Formal Verification and Program Synthesis
- Formal verification is a field that proves things about code.
- The speaker believes that AI will revolutionize automatic proving and program synthesis.
- The vision is to have humans write specifications for AI tools, which are then created by a powerful AI along with a proof that the tool meets the spec.
Machine Learning and Verification
- Machine learning is excellent at learning algorithms, but once learned, they can be re-implemented in a different computational architecture for easier verification.
- Verifying a proof is easier than discovering it, so humans only need to understand or trust their proof-checking code.
Training AIs to Extract Learned Algorithms
- If an AI cannot directly create an AI tool, another possibility is training an AI to learn what you want and then using a different AI to extract the learned algorithm and knowledge.

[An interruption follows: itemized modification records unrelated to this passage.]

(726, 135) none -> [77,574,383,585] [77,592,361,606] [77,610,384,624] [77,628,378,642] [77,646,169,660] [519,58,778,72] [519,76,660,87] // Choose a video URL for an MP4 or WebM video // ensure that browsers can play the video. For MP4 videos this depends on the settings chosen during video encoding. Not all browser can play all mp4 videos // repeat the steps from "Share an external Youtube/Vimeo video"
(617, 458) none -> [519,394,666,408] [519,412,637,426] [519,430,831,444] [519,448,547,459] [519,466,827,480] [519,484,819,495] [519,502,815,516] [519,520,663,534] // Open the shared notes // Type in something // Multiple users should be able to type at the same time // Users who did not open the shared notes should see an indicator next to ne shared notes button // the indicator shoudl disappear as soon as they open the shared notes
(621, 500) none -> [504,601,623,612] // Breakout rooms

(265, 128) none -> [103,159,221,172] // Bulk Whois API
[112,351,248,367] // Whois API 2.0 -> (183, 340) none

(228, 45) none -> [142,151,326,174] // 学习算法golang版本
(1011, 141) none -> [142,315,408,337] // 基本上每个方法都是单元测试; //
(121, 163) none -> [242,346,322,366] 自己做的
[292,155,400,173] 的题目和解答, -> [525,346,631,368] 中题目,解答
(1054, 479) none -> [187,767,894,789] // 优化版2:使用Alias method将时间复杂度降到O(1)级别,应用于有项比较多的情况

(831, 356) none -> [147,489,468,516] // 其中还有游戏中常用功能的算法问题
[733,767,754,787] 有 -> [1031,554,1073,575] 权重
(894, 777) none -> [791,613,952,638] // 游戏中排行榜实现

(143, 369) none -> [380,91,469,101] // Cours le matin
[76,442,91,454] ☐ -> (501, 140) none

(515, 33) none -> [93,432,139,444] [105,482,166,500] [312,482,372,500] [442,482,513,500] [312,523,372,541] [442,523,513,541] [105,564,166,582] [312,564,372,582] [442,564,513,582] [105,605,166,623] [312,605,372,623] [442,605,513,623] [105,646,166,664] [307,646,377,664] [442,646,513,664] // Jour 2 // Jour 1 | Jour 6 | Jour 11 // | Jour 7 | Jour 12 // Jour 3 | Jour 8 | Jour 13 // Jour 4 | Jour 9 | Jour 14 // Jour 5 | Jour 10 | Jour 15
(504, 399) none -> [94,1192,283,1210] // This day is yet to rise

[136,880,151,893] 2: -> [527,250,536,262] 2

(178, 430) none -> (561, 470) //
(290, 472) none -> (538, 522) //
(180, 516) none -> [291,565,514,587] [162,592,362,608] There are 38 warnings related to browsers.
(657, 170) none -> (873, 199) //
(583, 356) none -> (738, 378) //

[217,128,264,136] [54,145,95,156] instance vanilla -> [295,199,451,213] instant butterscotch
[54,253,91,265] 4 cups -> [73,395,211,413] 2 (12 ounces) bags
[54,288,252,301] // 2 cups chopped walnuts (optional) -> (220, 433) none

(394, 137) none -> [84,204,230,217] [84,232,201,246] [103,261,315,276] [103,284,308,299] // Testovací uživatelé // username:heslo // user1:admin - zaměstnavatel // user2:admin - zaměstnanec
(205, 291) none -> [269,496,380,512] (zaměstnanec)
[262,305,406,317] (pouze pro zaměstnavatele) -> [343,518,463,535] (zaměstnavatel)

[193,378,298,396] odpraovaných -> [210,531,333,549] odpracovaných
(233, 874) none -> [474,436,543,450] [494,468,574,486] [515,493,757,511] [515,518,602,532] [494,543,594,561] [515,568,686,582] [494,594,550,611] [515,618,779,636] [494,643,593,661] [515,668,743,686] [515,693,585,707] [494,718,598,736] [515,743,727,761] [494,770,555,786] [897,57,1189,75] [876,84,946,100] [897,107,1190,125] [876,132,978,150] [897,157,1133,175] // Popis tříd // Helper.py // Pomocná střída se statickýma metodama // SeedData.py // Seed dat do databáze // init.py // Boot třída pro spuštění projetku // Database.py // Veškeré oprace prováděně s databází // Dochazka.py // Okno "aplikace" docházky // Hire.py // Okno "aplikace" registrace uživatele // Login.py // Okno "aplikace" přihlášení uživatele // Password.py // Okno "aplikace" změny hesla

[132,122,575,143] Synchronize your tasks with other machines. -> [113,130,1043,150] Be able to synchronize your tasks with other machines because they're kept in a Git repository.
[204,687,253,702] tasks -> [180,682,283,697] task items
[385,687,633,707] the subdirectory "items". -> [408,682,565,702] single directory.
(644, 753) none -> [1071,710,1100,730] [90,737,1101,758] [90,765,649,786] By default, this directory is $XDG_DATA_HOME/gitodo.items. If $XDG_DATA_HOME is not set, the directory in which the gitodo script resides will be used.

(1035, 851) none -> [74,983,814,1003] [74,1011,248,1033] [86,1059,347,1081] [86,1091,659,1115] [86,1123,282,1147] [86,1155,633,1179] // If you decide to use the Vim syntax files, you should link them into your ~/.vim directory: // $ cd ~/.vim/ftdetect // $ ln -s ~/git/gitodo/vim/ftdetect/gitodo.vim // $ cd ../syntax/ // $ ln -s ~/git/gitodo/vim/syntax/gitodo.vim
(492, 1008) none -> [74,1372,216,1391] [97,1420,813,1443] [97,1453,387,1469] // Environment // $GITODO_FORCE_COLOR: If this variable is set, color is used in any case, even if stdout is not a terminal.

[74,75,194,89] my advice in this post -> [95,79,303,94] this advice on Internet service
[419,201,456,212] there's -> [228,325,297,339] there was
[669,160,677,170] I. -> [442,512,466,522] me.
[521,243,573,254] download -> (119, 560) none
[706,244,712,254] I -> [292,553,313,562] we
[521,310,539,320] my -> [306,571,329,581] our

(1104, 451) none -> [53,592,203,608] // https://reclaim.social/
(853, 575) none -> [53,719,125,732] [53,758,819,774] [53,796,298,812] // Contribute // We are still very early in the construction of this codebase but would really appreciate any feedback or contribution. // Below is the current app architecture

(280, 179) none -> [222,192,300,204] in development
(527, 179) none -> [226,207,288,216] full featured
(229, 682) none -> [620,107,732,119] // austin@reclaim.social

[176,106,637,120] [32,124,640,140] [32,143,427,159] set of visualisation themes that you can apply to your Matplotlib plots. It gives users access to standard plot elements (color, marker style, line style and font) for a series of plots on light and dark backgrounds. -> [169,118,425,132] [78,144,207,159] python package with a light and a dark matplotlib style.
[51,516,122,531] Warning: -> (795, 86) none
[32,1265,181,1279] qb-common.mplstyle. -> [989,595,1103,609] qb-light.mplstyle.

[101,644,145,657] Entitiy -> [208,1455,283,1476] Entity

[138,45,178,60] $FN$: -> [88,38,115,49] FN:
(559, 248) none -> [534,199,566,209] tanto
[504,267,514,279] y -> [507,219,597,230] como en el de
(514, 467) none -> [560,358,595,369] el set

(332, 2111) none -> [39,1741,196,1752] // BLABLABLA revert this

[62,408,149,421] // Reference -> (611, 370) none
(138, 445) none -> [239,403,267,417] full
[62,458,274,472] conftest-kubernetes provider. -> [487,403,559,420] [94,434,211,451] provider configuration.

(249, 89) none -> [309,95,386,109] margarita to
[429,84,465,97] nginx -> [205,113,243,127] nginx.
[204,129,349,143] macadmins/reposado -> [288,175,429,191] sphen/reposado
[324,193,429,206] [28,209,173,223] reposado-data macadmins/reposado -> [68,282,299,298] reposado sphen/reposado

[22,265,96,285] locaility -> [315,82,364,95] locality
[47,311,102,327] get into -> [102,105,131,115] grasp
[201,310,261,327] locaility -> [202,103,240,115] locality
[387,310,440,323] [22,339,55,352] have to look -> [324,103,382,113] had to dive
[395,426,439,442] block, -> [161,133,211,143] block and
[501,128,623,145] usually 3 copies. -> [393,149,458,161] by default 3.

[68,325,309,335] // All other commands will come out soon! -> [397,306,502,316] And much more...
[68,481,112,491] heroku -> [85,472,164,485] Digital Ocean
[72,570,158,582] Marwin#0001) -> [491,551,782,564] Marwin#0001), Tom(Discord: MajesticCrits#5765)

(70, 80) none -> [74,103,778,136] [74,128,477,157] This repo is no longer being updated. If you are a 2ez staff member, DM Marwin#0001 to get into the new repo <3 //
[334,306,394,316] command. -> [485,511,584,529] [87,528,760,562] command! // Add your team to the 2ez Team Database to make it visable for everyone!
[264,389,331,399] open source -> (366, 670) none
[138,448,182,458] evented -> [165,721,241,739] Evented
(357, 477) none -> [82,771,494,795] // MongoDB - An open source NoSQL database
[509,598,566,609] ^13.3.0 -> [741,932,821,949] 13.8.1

- This approach aligns with mechanistic interpretability in the field of AI.
Example of Provably Safe System
- The speaker presents an example where an algorithm for addition is first machine-learned from data using a recurrent neural network.
- An AI tool is used to distill the learned algorithm into a Python program.
- The formal verification tool known as Daphne is then used to prove that this program correctly adds up any numbers.
Possibility of Provably Safe AI
- Provably safe AI is possible but requires time and work.
- It's important to remember that many benefits of AI do not require superintelligence.
The Future with Artificial Intelligence
In this section, the speaker emphasizes the potential of AI and encourages a responsible approach to its development.
Embracing the Future with AI
- The speaker believes that we can have a long and amazing future with AI.
- Instead of pausing AI, we should pause the reckless race towards superintelligence.
- It is important to avoid obsessively training ever-larger models that we don't understand.
The Warning from Ancient Greece
- The speaker warns against hubris in pursuing artificial intelligence, drawing parallels to the story of Icarus.
- While AI provides incredible intellectual wings, it's crucial not to obsessively try to fly too close to the sun.
By following these guidelines, we can harness the potential of AI while ensuring responsible development.